_Your task:_ Reproduce the records exactly. Leave the pictures out.

_Exercise materials:_

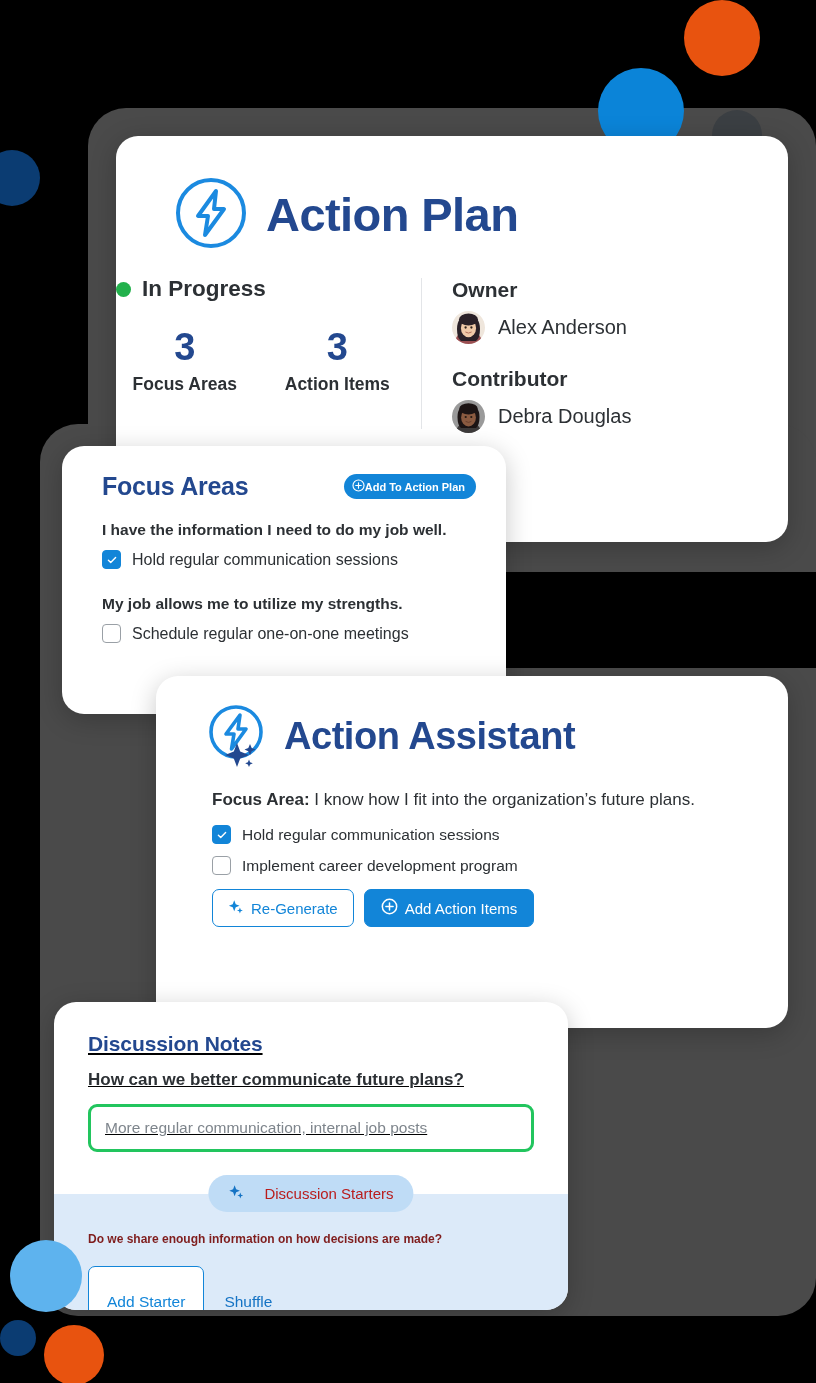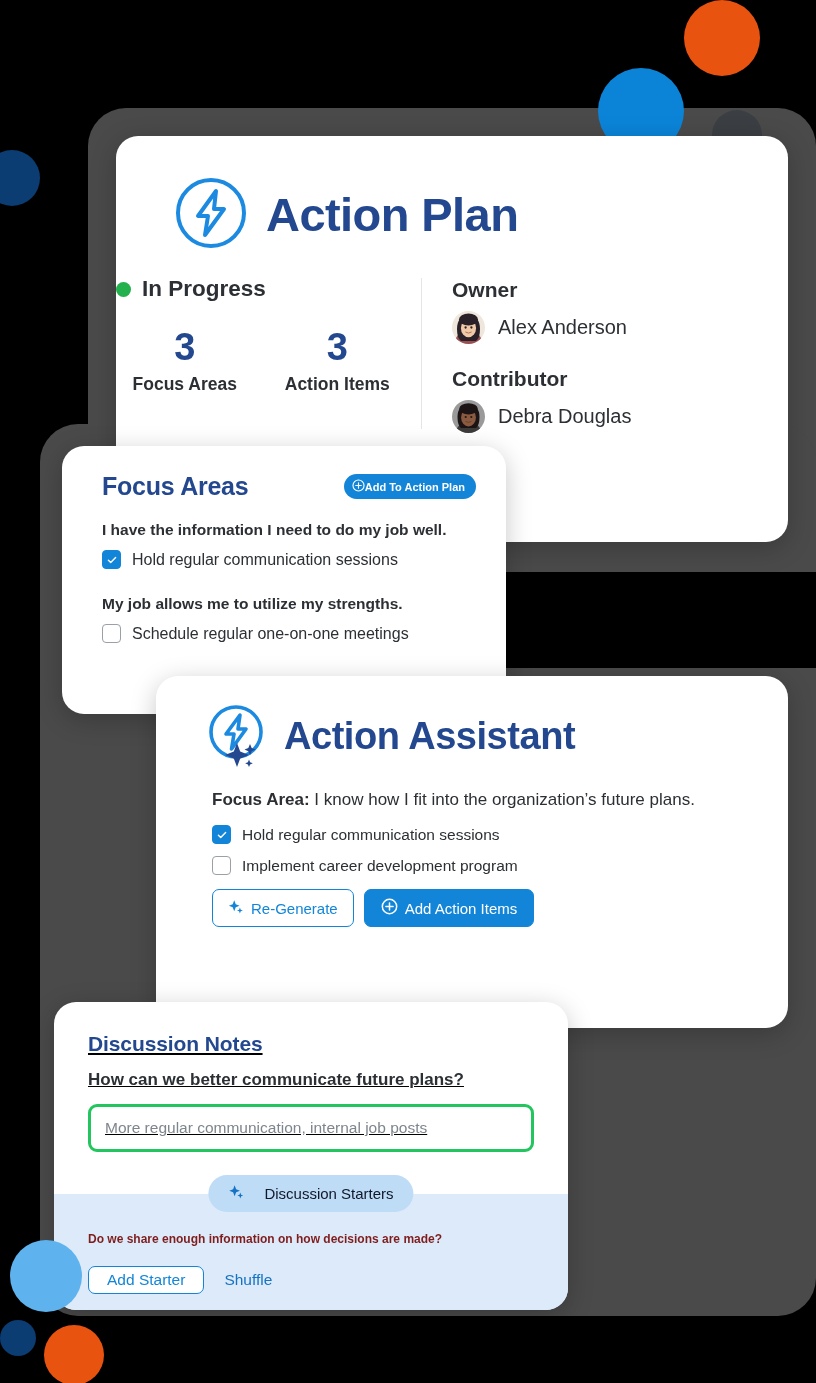--- a/index.html
+++ b/index.html
@@ -145,35 +145,35 @@
   }
   .dn-input::placeholder { color: #7e858c; }
 
   .dn-starter-band {
     position: absolute; left: 0; right: 0; bottom: 0; top: 192px;
     background: #dceaf9;
   }
   .chip-starters {
     position: absolute; left: 50%; transform: translateX(-50%); top: -19px;
     display: inline-flex; align-items: center; gap: 20px;
-    background: #bfdcf6; color: #0f172a; border: none;
+    background: #bfdcf6; color: #b91c1c; border: none;
     border-radius: 19px; padding: 9px 20px; font-size: 15px;
     font-family: inherit; cursor: pointer; white-space: nowrap;
   }
   .dn-starter-text {
     position: absolute; left: 34px; top: 38px; right: 20px;
     font-size: 12px; font-weight: 700; color: #7f1d1d;
   }
   .dn-starter-actions {
     position: absolute; left: 34px; top: 72px;
     display: flex; align-items: center; gap: 14px;
   }
   .btn-add-starter {
     background: #fff; color: #1285d8; border: 1.6px solid #1285d8;
-    border-radius: 7px; padding: 4px 18px; font-size: 15.5px;
+    border-radius: 7px; padding: 26px 18px; font-size: 15.5px;
     font-family: inherit; cursor: pointer; white-space: nowrap;
   }
   .link-shuffle {
     background: none; border: none; color: #1573c4; font-size: 15.5px;
     font-family: inherit; cursor: pointer; padding: 4px 6px;
   }
 </style>
 </head>
 <body>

_Output below:_
--- a/index.html
+++ b/index.html
@@ -145,35 +145,35 @@
   }
   .dn-input::placeholder { color: #7e858c; }
 
   .dn-starter-band {
     position: absolute; left: 0; right: 0; bottom: 0; top: 192px;
     background: #dceaf9;
   }
   .chip-starters {
     position: absolute; left: 50%; transform: translateX(-50%); top: -19px;
     display: inline-flex; align-items: center; gap: 20px;
-    background: #bfdcf6; color: #0f172a; border: none;
+    background: #bfdcf6; color: #b91c1c; border: none;
     border-radius: 19px; padding: 9px 20px; font-size: 15px;
     font-family: inherit; cursor: pointer; white-space: nowrap;
   }
   .dn-starter-text {
     position: absolute; left: 34px; top: 38px; right: 20px;
     font-size: 12px; font-weight: 700; color: #7f1d1d;
   }
   .dn-starter-actions {
     position: absolute; left: 34px; top: 72px;
     display: flex; align-items: center; gap: 14px;
   }
   .btn-add-starter {
     background: #fff; color: #1285d8; border: 1.6px solid #1285d8;
-    border-radius: 7px; padding: 4px 18px; font-size: 15.5px;
+    border-radius: 7px; padding: 26px 18px; font-size: 15.5px;
     font-family: inherit; cursor: pointer; white-space: nowrap;
   }
   .link-shuffle {
     background: none; border: none; color: #1573c4; font-size: 15.5px;
     font-family: inherit; cursor: pointer; padding: 4px 6px;
   }
 </style>
 </head>
 <body>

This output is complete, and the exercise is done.